STRUCTORIZER User Guide

Preferences > Import

Preferences menu with item import selected

Menu item "Import ..." in the "Preferences" menu opens a dialog where options for the loading of files of different types may be configured:

Import options dialog

The dialog contains two boxes with options for the loading of

code files (e.g. ANSI-C import),
diagram files (Structorizer's own .nsd format).

What do the options mean:

Character Set (for code file import)
You may control what character encoding to use on import. By default UTF-8 will be used but if you happen to find the import file encoded in a different caracter set then you may select the actual character set of the file in oder to import the code cleanly. While "List all?" isn't checked, the choice list will only offer you about six of the most common character sets. By enabling "List all?", however, the choice will be expanded to several dozens of encodings, i.e. to all your Java version will know of.
Note: For the moment this setting is of very limited use for files coded with an 8-bit-based character set, though, since the applied Pascal grammar doesn't cope with non-ASCII characters (apparently due to a parser bug) such that they have to be eliminated before actually starting to parse, anyway.

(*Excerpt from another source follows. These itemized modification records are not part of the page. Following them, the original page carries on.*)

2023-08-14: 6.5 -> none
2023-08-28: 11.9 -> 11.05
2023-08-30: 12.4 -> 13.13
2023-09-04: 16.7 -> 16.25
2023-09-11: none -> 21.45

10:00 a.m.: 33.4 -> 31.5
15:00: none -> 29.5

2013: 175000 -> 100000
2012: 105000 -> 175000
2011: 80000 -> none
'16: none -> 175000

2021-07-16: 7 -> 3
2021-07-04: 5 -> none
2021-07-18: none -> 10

Log to folder (for code file import, versions ≥ 3.27)
During parsing and diagram generation a log file will be written if this checkbox is ticked. Usually it is placed as <source_file>.log next to the imported source file. Here you may specify that all log files be directed to the specified folder instead (this is particularly helpful if the folder containing the source files is write-protected). With "." (single dot) you will direct the log files to the "current directory" (i.e., the last directory cached by Structorizer file-related actions). Button "<<" opens a directory selection dialog.

Import variable (and method) declarations (for code file import, versions ≥ 3.27)
Since version 3.26-02, pure variable declarations (i.e. without immediate initialisation) in Pascal or VB syntax are tolerated as content of Instruction elements. Consequently, code import may optionally convert variable declarations found in the source code into declaring instruction elements in order to preserve original type information. To allow so, activate this checkbox. Since version 3.31-02, this option has an additional impact on Java and Processing import: The method declaration elements described in Java code import, will only be placed into the created Includable diagram that represents an imported class, if this option is chosen.

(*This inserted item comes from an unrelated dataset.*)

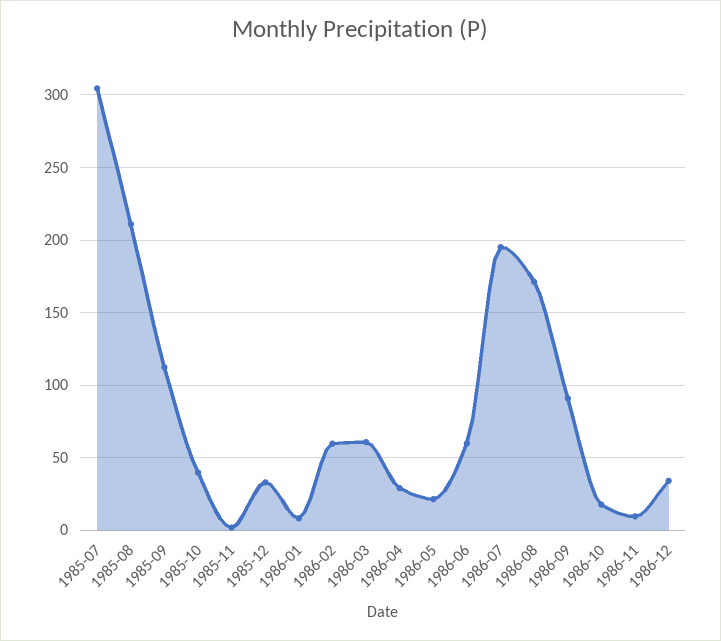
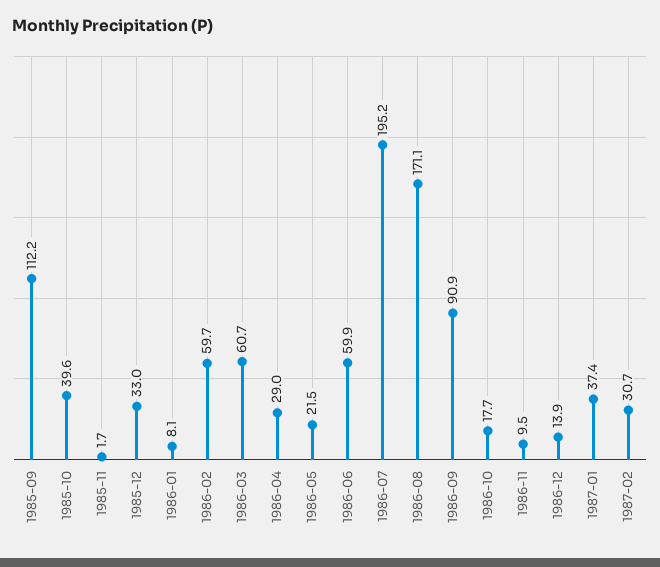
1985-07: 305 -> none
1985-08: 210 -> none
1986-12: 35 -> 13.9
1987-01: none -> 37.4
1987-02: none -> 30.7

Import source code comments (for code file import, versions ≥ 3.27)
Structorizer is now capable of importing comments from the source code and associating them to the respective diagram elements. This checkbox enables the comment import. while remaining unchecked the source code comments will be ignored.

Place configured optional keywords around conditions (for code file import, versions ≥ 3.30-07)
If this option is enabled then on importing IF statements, CASE statements, WHILE or REPEAT loops, then the conditions they contain will be decorated with the pre and post marker words currently configured in the Parser Preferences for the respective type of element. If e.g. an alternative is found in the code with a condition nTimes < 4 while the Parser markers for IF statements are specified as follows: Pre = "if" and Post = "?", then the resulting IF element will contain the text "if nTimes < 4 ?" rather than just "nTimes < 4".

Save parse tree as text file after import (for code file import, versions ≥ 3.27)
The plugins doing the code import in Structorizer rely on an open-source LALR(1) parser in combination with a language-specific grammar. A successful parsing process results in a syntax tree of the input program from which the diagram is built. This parse tree may be delivered as text file <source_file>.parsetree.txt in the source directory. Just enable this option if you are interested in having a look at it or to clarify wrong or questionable import results.

Maximum line length (for word wrapping) (for code file import, versions ≥ 3.28-11)
Specifies a number of characters per line, beyond which a word wrapping will split element text lines on import, i.e. where some atomic token (a word) of the text line would exceed the specified line length, the line will be split with a backslash at the end and the subsequent tokens will go to the next line etc. A value 0 means that no automatic word wrapping will be done.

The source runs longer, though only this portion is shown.